EXERCISE DIRECTIONS >> Every line of the data should be written out exactly, with the pictures left out.
━━━ RECORDS SUPPLIED
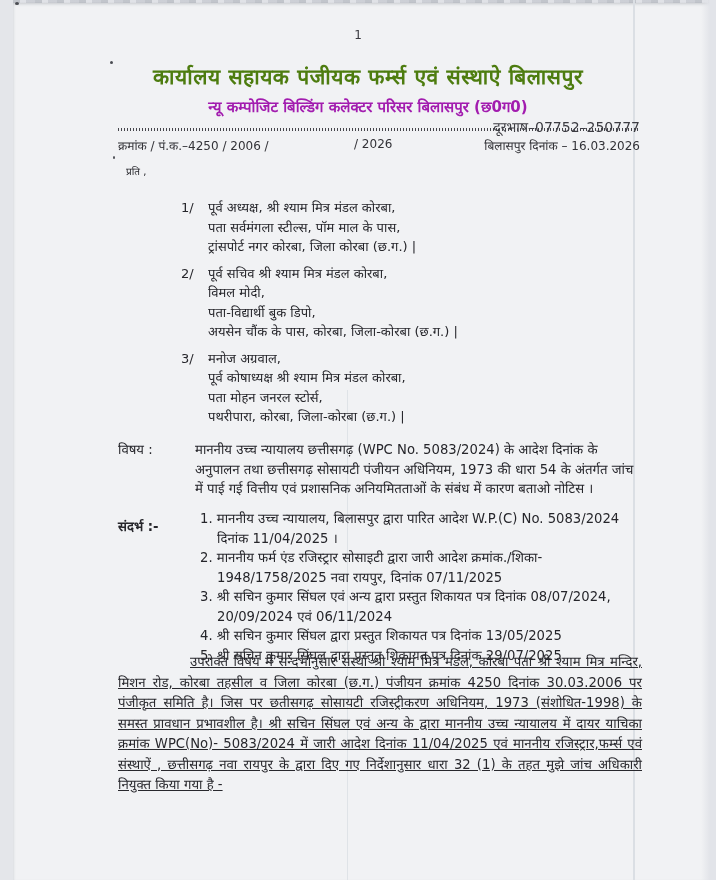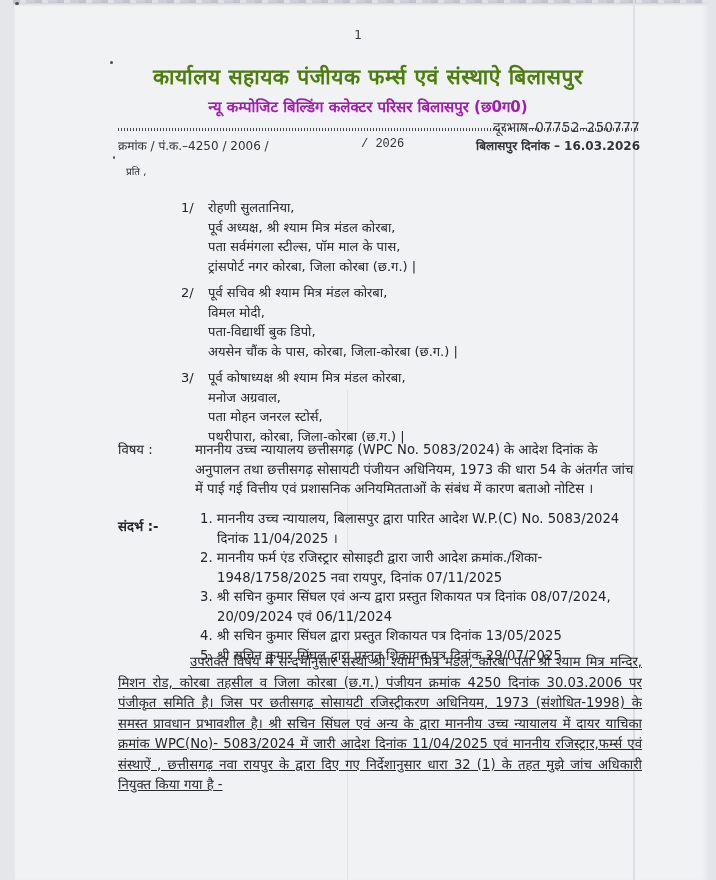--- a/index.html
+++ b/index.html
@@ -60,7 +60,7 @@
     font-size: 12px; color: #323237;
   }
   .ref-line .rl-left { position: absolute; left: 0; white-space: nowrap; }
-  .ref-line .rl-mid { position: absolute; left: 243px; white-space: nowrap; font-family: Liberation Mono, monospace; }
+  .ref-line .rl-mid { position: absolute; left: 236px; white-space: nowrap; }
   .ref-line .rl-right { position: absolute; right: 0; white-space: nowrap; font-weight: bold; }
 
   .salutation { position: absolute; top: 164px; left: 118px; font-size: 10px; margin-left: 8px; }

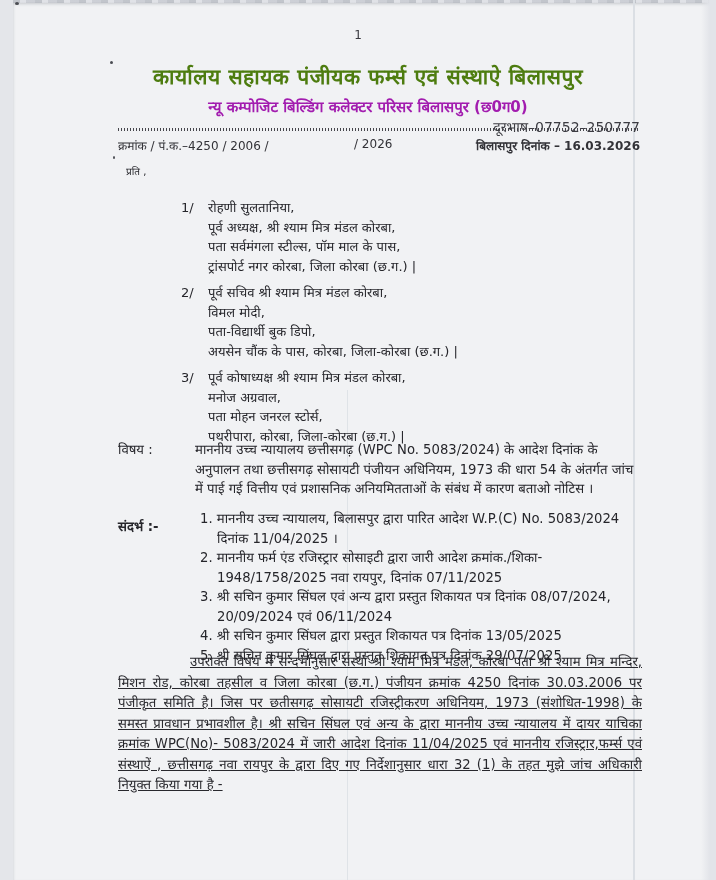--- a/index.html
+++ b/index.html
@@ -61,7 +61,7 @@
   }
   .ref-line .rl-left { position: absolute; left: 0; white-space: nowrap; }
   .ref-line .rl-mid { position: absolute; left: 236px; white-space: nowrap; }
-  .ref-line .rl-right { position: absolute; right: 0; white-space: nowrap; font-weight: bold; }
+  .ref-line .rl-right { position: absolute; right: 0; white-space: nowrap; }
 
   .salutation { position: absolute; top: 164px; left: 118px; font-size: 10px; margin-left: 8px; }
 

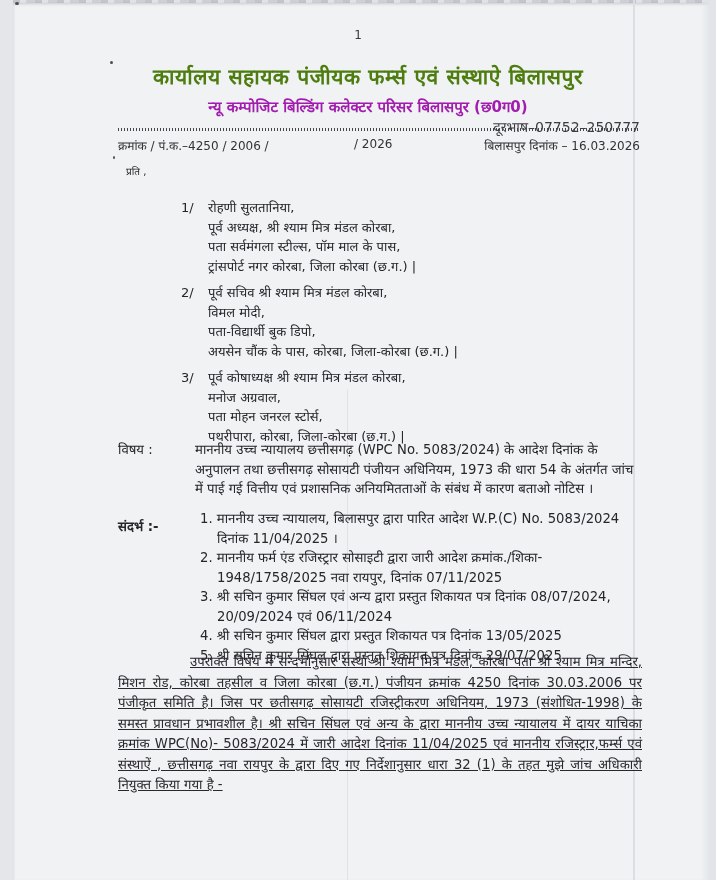--- a/index.html
+++ b/index.html
@@ -119,7 +119,6 @@
 
     <div class="recipient">
       <span class="rec-num">1/</span>
-      <span class="rec-line">रोहणी सुलतानिया,</span>
       <span class="rec-line">पूर्व अध्यक्ष, श्री श्याम मित्र मंडल कोरबा,</span>
       <span class="rec-line">पता सर्वमंगला स्टील्स, पॉम माल के पास,</span>
       <span class="rec-line">ट्रांसपोर्ट नगर कोरबा, जिला कोरबा (छ.ग.) |</span>

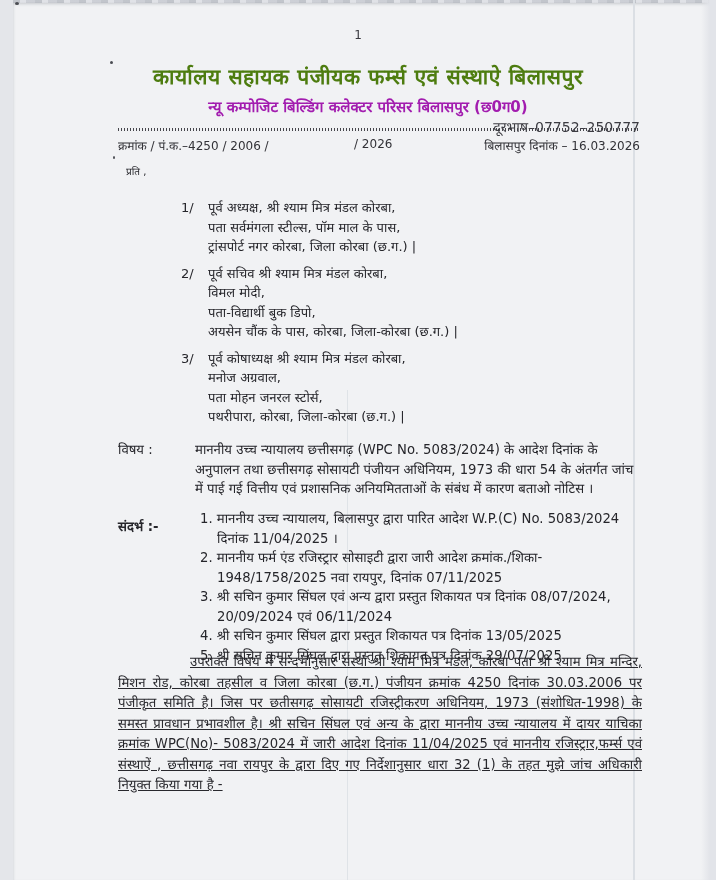--- a/index.html
+++ b/index.html
@@ -134,8 +134,8 @@
 
     <div class="recipient">
       <span class="rec-num">3/</span>
+      <span class="rec-line">मनोज अग्रवाल,</span>
       <span class="rec-line">पूर्व कोषाध्यक्ष श्री श्याम मित्र मंडल कोरबा,</span>
-      <span class="rec-line">मनोज अग्रवाल,</span>
       <span class="rec-line">पता मोहन जनरल स्टोर्स,</span>
       <span class="rec-line">पथरीपारा, कोरबा, जिला-कोरबा (छ.ग.) |</span>
     </div>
━━━━━━
EXERCISE OUTPUT >>
--- a/index.html
+++ b/index.html
@@ -60,7 +60,7 @@
     font-size: 12px; color: #323237;
   }
   .ref-line .rl-left { position: absolute; left: 0; white-space: nowrap; }
-  .ref-line .rl-mid { position: absolute; left: 243px; white-space: nowrap; font-family: Liberation Mono, monospace; }
+  .ref-line .rl-mid { position: absolute; left: 236px; white-space: nowrap; }
   .ref-line .rl-right { position: absolute; right: 0; white-space: nowrap; font-weight: bold; }
 
   .salutation { position: absolute; top: 164px; left: 118px; font-size: 10px; margin-left: 8px; }

--- a/index.html
+++ b/index.html
@@ -61,7 +61,7 @@
   }
   .ref-line .rl-left { position: absolute; left: 0; white-space: nowrap; }
   .ref-line .rl-mid { position: absolute; left: 236px; white-space: nowrap; }
-  .ref-line .rl-right { position: absolute; right: 0; white-space: nowrap; font-weight: bold; }
+  .ref-line .rl-right { position: absolute; right: 0; white-space: nowrap; }
 
   .salutation { position: absolute; top: 164px; left: 118px; font-size: 10px; margin-left: 8px; }
 

--- a/index.html
+++ b/index.html
@@ -119,7 +119,6 @@
 
     <div class="recipient">
       <span class="rec-num">1/</span>
-      <span class="rec-line">रोहणी सुलतानिया,</span>
       <span class="rec-line">पूर्व अध्यक्ष, श्री श्याम मित्र मंडल कोरबा,</span>
       <span class="rec-line">पता सर्वमंगला स्टील्स, पॉम माल के पास,</span>
       <span class="rec-line">ट्रांसपोर्ट नगर कोरबा, जिला कोरबा (छ.ग.) |</span>

--- a/index.html
+++ b/index.html
@@ -134,8 +134,8 @@
 
     <div class="recipient">
       <span class="rec-num">3/</span>
+      <span class="rec-line">मनोज अग्रवाल,</span>
       <span class="rec-line">पूर्व कोषाध्यक्ष श्री श्याम मित्र मंडल कोरबा,</span>
-      <span class="rec-line">मनोज अग्रवाल,</span>
       <span class="rec-line">पता मोहन जनरल स्टोर्स,</span>
       <span class="rec-line">पथरीपारा, कोरबा, जिला-कोरबा (छ.ग.) |</span>
     </div>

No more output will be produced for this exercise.